(2) What should Scrapy do for Distributed crawlers?-Reflection on Scrapy and introduction to core objects; crawler scrapy

Source: Internet
Author: User

(2) What should Scrapy do for Distributed crawlers?-Reflection on Scrapy and introduction to core objects; crawler scrapy

This article mainly introduces the thinking about a crawler framework, the introduction of core components, and the conventional thinking methods:

I. Conjecture

Crawlers we talk about generally contain at least several basic elements:

1. request sending object (sender, encapsulation of request to prevent being blocked)

2. parse the Document Object (treat the requested webpage as an html document or string)

3. Carry the required resolution object (standard format data bearer)

4. Operator after obtaining the desired object (after obtaining the object, it is saved as a file or saved to the database)

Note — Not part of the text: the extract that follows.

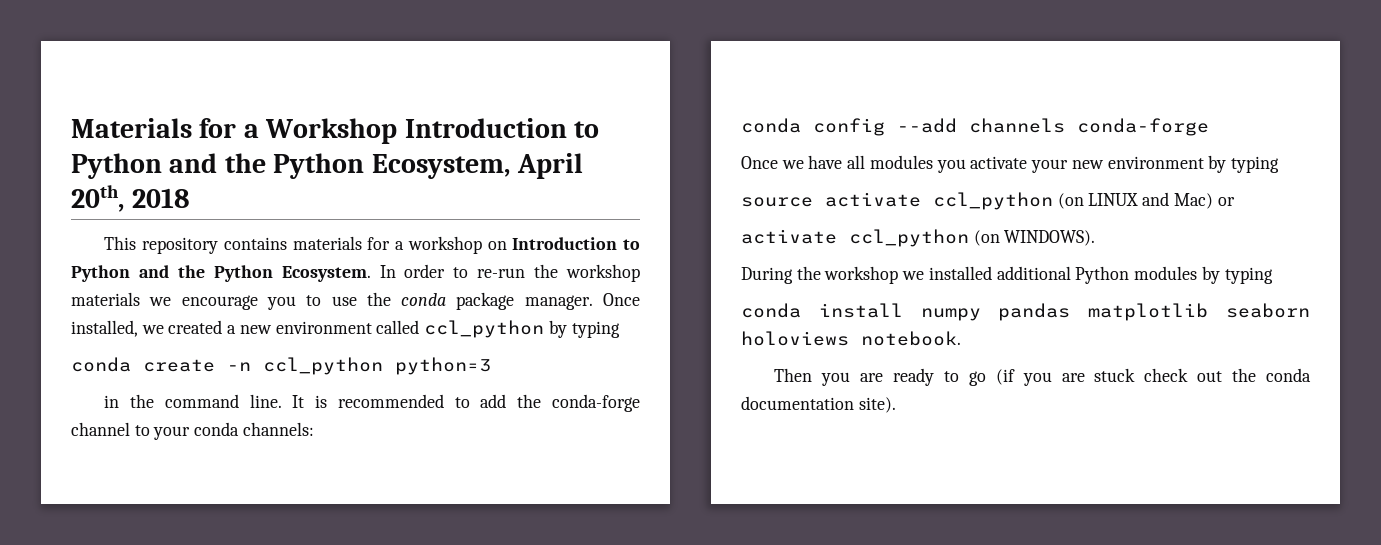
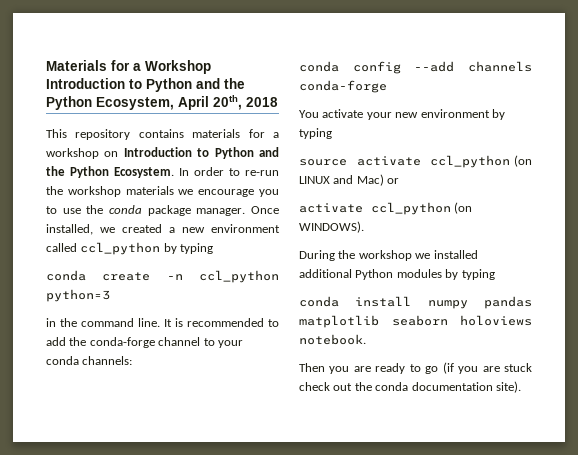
[741,155,966,173] Once we have all modules you -> [299,110,319,118] You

5. The error handler of the entire process (the exception monitor of the entire process)

 

Ii. Verification

 

Let's take a look at what core objects Scrapy provides

 

 

Basic Concepts
Command line tools)
Learn the command line tools used to manage Scrapy Projects
Items
Define the crawled data
Spiders
Compile a website crawling rule
Selectors)
Use XPath to extract webpage data
Scrapy terminal (Scrapy shell)
Test the data extraction code in the interactive environment
Item Loaders
Use the crawled data to fill the item
Item Pipeline
Post-process stores crawled data
Feed exports
Output crawled data in different formats to different storage terminals
Link Extractors
This class is convenient for extracting follow-up links.

Refer from: https://scrapy-chs.readthedocs.org/zh_CN/0.24/

 

Basically, the Scrapy object we imagine will be included in it.

 

 

 

Iii. Crawling

 

We know that crawlers generally crawl data according to the following rules:

Enter the target url => write processing rules (regular expression or xpath syntax) => process the obtained data

The Scrapy method is as follows:

1) create a project

Switch to the folder where the code is to be placed as a command line, and enter the following command:

scrapy startproject cnblogs

A cnblogs file is generated under the folder and switched to the folder (remember to switch)

 

 

Item. py is the data bearer we need.

Modify it to the following code:

# -*- coding: utf-8 -*-# Define here the models for your scraped items## See documentation in:# http://doc.scrapy.org/en/latest/topics/items.htmlimport scrapyfrom scrapy.item import Field,Itemclass CnblogsItem(scrapy.Item):    # define the fields for your item here like:    # name = scrapy.Field()    Title = Field()    TitleUrl = Field()

 

Add BasicGroupSpider. py in the Spider folder to the following content:

From scrapy. spider import BaseSpiderfrom scrapy. selector import HtmlXPathSelectorfrom cnblogs. items import CnblogsItemclass CnblogsSpider (BaseSpider): name = "cnblogs" # spider name allowed_domains = ["cnblogs.com"] start_urls = ['HTTP: // www.cnblogs.com/'] # def parse (self, response): self. log ("Fetch douban homepage page: % s" % response. url) hxs = HtmlXPathSelector (response) # authors = hxs. select ('// a [@ class = "titlelnk"]') items = hxs. select ('// a [contains (@ class, "titlelnk")]') listitems = [] for author in items: # print author. select ('text ()'). extract () item = CnblogsItem () # property item ['title'] = author. select ('text ()'). extract () item ['titleurl'] = author. select ('@ href '). extract () listitems. append (item) return listitems

 

OK. Go back to the console interface of step 1 and enter the following command:

scrapy crawl cnblogs --logfile=test.log -o cnblogs.json -t json

 

 

4. Results

 

 

Let's take a look at the code functions in it. Most people who have written the code know it.

====> DEMO download ====

 

Summary:

This article mainly analyzes the general components of the crawler framework and verifies our conjecture that there are many python crawler frameworks, but it is worth starting and researching like scrapy ,.. net.

Contact Us

The content source of this page is from Internet, which doesn't represent Alibaba Cloud's opinion; products and services mentioned on that page don't have any relationship with Alibaba Cloud. If the content of the page makes you feel confusing, please write us an email, we will handle the problem within 5 days after receiving your email.

If you find any instances of plagiarism from the community, please send an email to: info-contact@alibabacloud.com and provide relevant evidence. A staff member will contact you within 5 working days.

A Free Trial That Lets You Build Big!

Start building with 50+ products and up to 12 months usage for Elastic Compute Service

  • Sales Support

    1 on 1 presale consultation

  • After-Sales Support

    24/7 Technical Support 6 Free Tickets per Quarter Faster Response

  • Alibaba Cloud offers highly flexible support services tailored to meet your exact needs.